### YOUR OBJECTIVE
Every entry below must be transcribed exactly, with no line missing.

### RECORDS SHOWN
*** Begin section ***

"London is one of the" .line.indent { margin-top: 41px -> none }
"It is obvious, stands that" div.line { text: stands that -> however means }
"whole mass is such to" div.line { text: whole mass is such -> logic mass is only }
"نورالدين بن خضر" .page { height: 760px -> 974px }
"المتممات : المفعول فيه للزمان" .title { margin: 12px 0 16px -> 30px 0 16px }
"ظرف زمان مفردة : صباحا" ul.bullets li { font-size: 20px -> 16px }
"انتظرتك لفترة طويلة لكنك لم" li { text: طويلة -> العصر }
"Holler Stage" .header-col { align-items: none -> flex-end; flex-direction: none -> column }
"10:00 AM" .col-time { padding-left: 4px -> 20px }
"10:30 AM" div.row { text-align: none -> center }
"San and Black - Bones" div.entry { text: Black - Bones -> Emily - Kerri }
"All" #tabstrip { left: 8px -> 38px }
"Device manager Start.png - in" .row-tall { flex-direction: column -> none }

*** End section ***

### OUTPUT OF THE EXERCISE
"London is one of the" .line.indent { margin-top: 41px -> none }
"It is obvious, stands that" div.line { text: stands that -> however means }
"whole mass is such to" div.line { text: whole mass is such -> logic mass is only }
"نورالدين بن خضر" .page { height: 760px -> 974px }
"المتممات : المفعول فيه للزمان" .title { margin: 12px 0 16px -> 30px 0 16px }
"ظرف زمان مفردة : صباحا" ul.bullets li { font-size: 20px -> 16px }
"انتظرتك لفترة طويلة لكنك لم" li { text: طويلة -> العصر }
"Holler Stage" .header-col { align-items: none -> flex-end; flex-direction: none -> column }
"10:00 AM" .col-time { padding-left: 4px -> 20px }
"10:30 AM" div.row { text-align: none -> center }
"San and Black - Bones" div.entry { text: Black - Bones -> Emily - Kerri }
"All" #tabstrip { left: 8px -> 38px }
"Device manager Start.png - in" .row-tall { flex-direction: column -> none }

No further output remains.